Using k-fold cross-validation to assess model performance

One of the key steps in building a machine learning model is to estimate its performance on data that the model hasn't seen before. Let's assume that we fit our model on a training dataset and use the same data to estimate how well it performs in practice. We remember from the Tackling overfitting via regularization section in Chapter 3, A Tour of Machine Learning Classifiers Using Scikit-learn, that a model can either suffer from underfitting (high bias) if the model is too simple, or it can overfit the training data (high variance) if the model is too complex for the underlying training data. To find an acceptable bias-variance trade-off, we need to evaluate our model carefully. In this section, you will learn about the useful cross-validation techniques holdout cross-validation and k-fold cross-validation, which can help us to obtain reliable estimates of the model's generalization error, that is, how well the model performs on unseen data.

The holdout method

A classic and popular approach for estimating the generalization performance of machine learning models is holdout cross-validation. Using the holdout method, we split our initial dataset into a separate training and test dataset—the former is used for model training, and the latter is used to estimate its performance. However, in typical machine learning applications, we are also interested in tuning and comparing different parameter settings to further improve the performance for making predictions on unseen data. This process is called model selection, where the term model selection refers to a given classification problem for which we want to select the optimal values of tuning parameters (also called hyperparameters). However, if we reuse the same test dataset over and over again during model selection, it will become part of our training data and thus the model will be more likely to overfit.
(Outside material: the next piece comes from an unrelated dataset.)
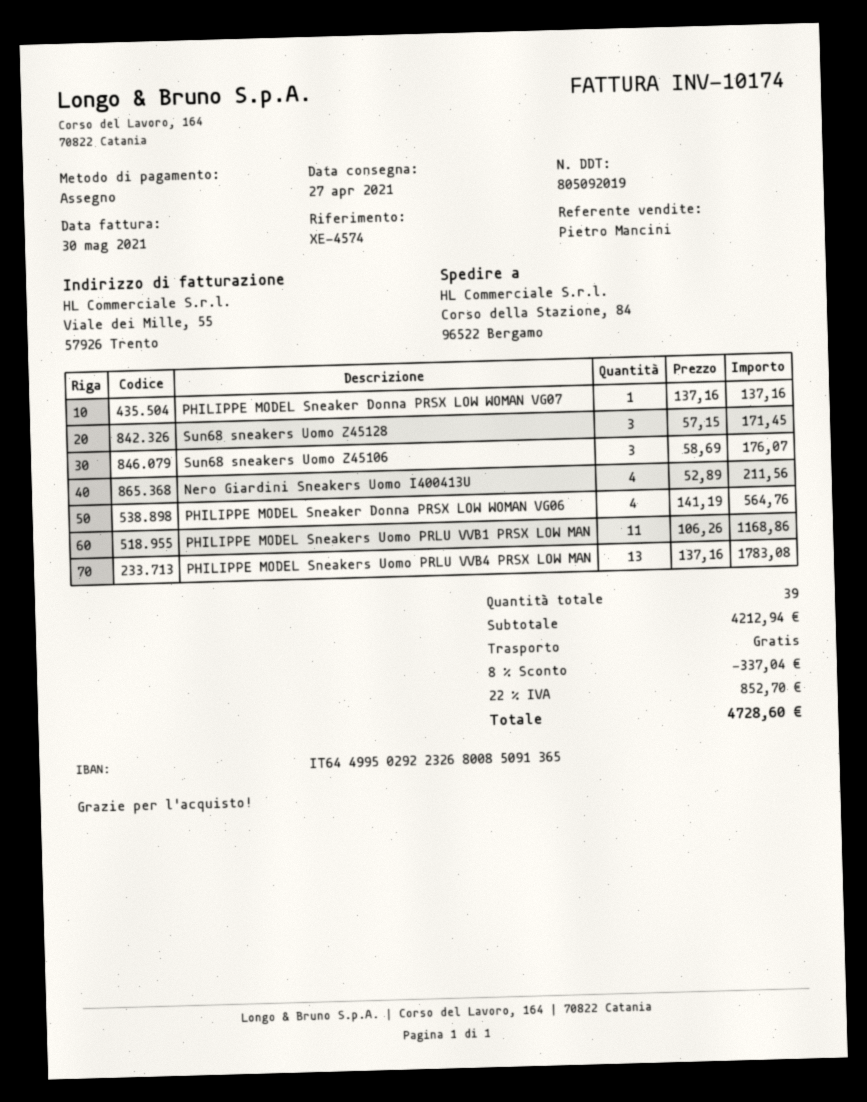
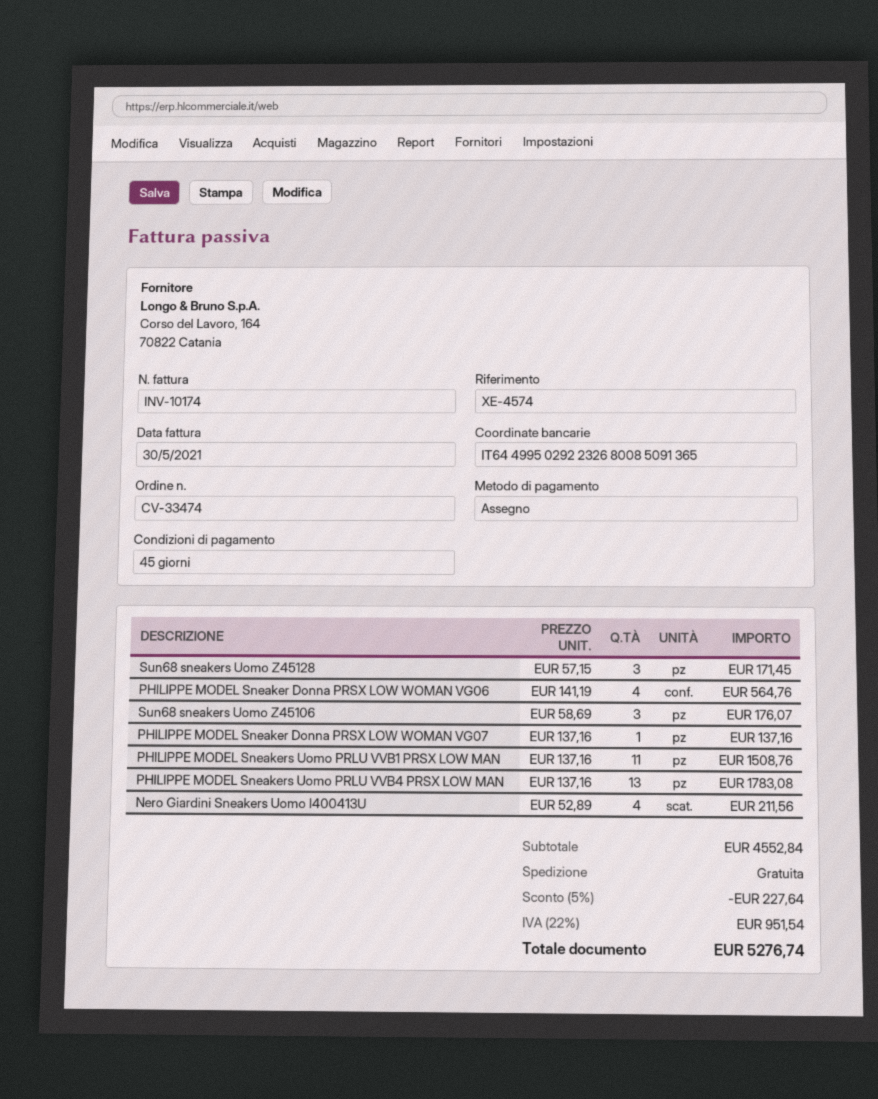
PHILIPPE MODEL Sneakers Uomo PRLU VVB1 PRSX LOW MAN: 11 x 106.26 = 1168.86 -> 11 x 137.16 = 1508.76
subtotal: 4212.94 -> 4552.84
discount: 8% = 337.04 -> 5% = 227.64
tax: 22% = 852.70 -> 22% = 951.54
total: 4728.60 -> 5276.74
Despite this issue, many people still use the test set for model selection, which is not a good machine learning practice.

A better way of using the holdout method for model selection is to separate the data into three parts: a training set, a validation set, and a test set. The training set is used to fit the different models, and the performance on the validation set is then used for the model selection. The advantage of having a test set that the model hasn't seen before during the training and model selection steps is that we can obtain a less biased estimate of its ability to generalize to new data. The following figure illustrates the concept of holdout cross-validation where we use a validation set to repeatedly evaluate the performance of the model after training using different parameter values. Once we are satisfied with the tuning of parameter values, we estimate the models' generalization error on the test dataset:

The holdout method

A disadvantage of the holdout method is that the performance estimate is sensitive to how we partition the training set into the training and validation subsets; the estimate will vary for different samples of the data. In the next subsection, we will take a look at a more robust technique for performance estimation, k-fold cross-validation, where we repeat the holdout method k times on k subsets of the training data.

K-fold cross-validation

In k-fold cross-validation, we randomly split the training dataset into k folds without replacement, where K-fold cross-validation folds are used for the model training and one fold is used for testing. This procedure is repeated k times so that we obtain k models and performance estimates.

Note

In case you are not familiar with the terms sampling with and without replacement, let's walk through a simple thought experiment. Let's assume we are playing a lottery game where we randomly draw numbers from an urn. We start with an urn that holds five unique numbers 0, 1, 2, 3, and 4, and we draw exactly one number each turn. In the first round, the chance of drawing a particular number from the urn would be 1/5. Now, in sampling without replacement, we do not put the number back into the urn after each turn. Consequently, the probability of drawing a particular number from the set of remaining numbers in the next round depends on the previous round. For example, if we have a remaining set of numbers 0, 1, 2, and 4, the chance of drawing number 0 would become 1/4 in the next turn.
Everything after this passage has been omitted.